The SARB Model aim is to create a unique technology that can provide user-friendly personalised conditions for building users by analysing user behaviour with neuro-analytical systems. Intelligent sensor systems and digital modelling tools that help you find rational multicriteria challenges are the key to maximising disaster life cycle of the buildings. By using innovative research methods, different smart BIM objects could collect data from various sensors and sources of information, analyse, identify various dependencies and supplement these data with BIM throughout the smart, self-learning and adaptive resilience building disaster life cycle process.
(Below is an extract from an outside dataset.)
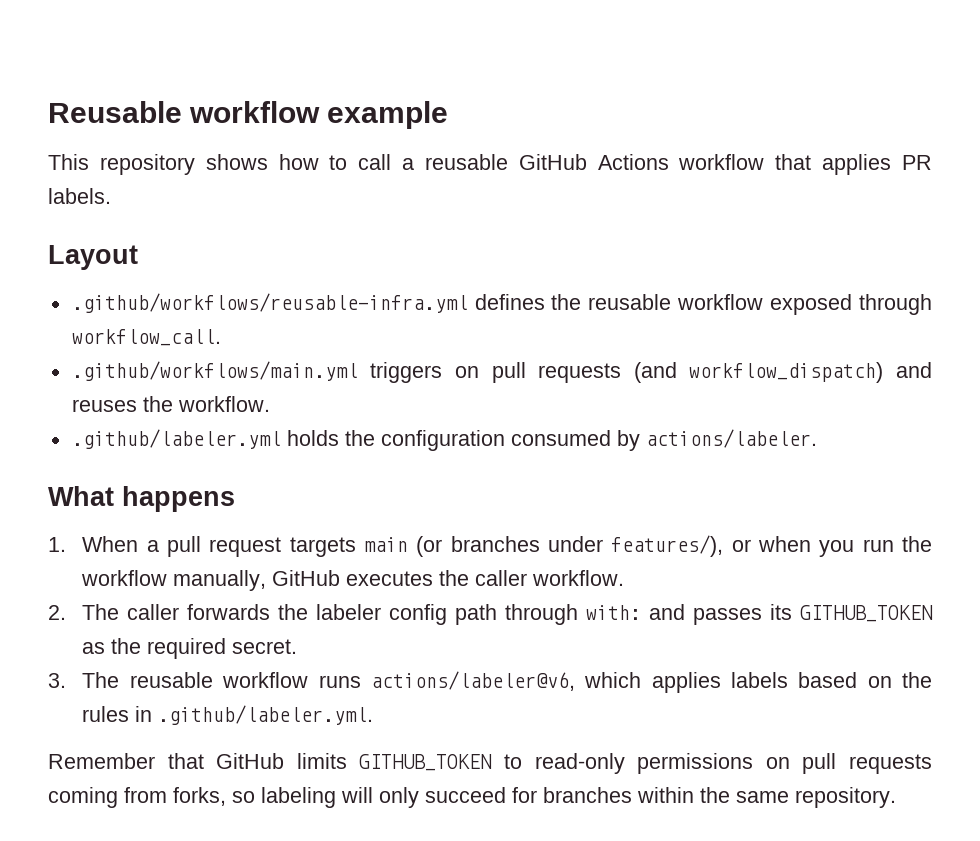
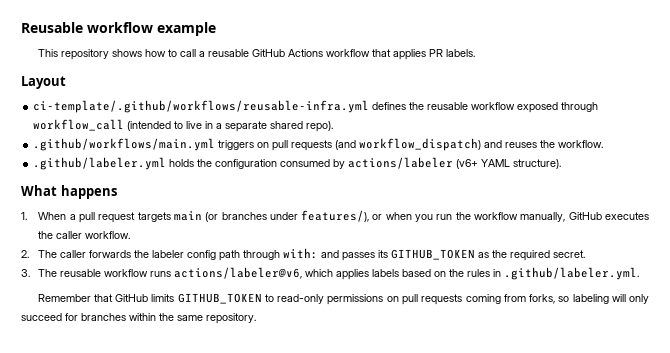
- .github/workflows/reusable-infra.yml defines the reusable workflow exposed through workflow_call.
+ ci-template/.github/workflows/reusable-infra.yml defines the reusable workflow exposed through workflow_call (intended to live in a separate shared repo).
- .github/labeler.yml holds the configuration consumed by actions/labeler.
+ .github/labeler.yml holds the configuration consumed by actions/labeler (v6+ YAML structure).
4. Innovativeness of SARB model

Traditional decisions on the informational modelling do not satisfy all the needs of smart building technologies owing to their static nature. Current BIM systems lack information needed for developing a virtual environment capable of interactions with users (Heidari et al., 2014). The effort to eliminate the shortcomings of the traditional BIM requires a dynamic BIM that is relevant during the planning and exploitation stages in the life cycles of smart buildings (Volkov and Batov, 2015). This would permit a continual integration of progressive objects into a construction project and the maintenance of smart building elements with needed information (Zhang et al., 2015).

Innovative, scientific research SARB Model could accumulate data from various sensors and information resources, analyse, determine various dependencies and supplement the BIM with such data over the entire course of the disaster life cycle of a smart building. All this information would enrich objects with knowledge about themselves and, at the same time, develop “intelligent” building elements, which can “respond” to requests and “submit” their existing information into a desirable form – graphically or digitally. This would permit the accumulation and use of knowledge about these elements over the entire disaster life cycle and provide recommendations to the target groups.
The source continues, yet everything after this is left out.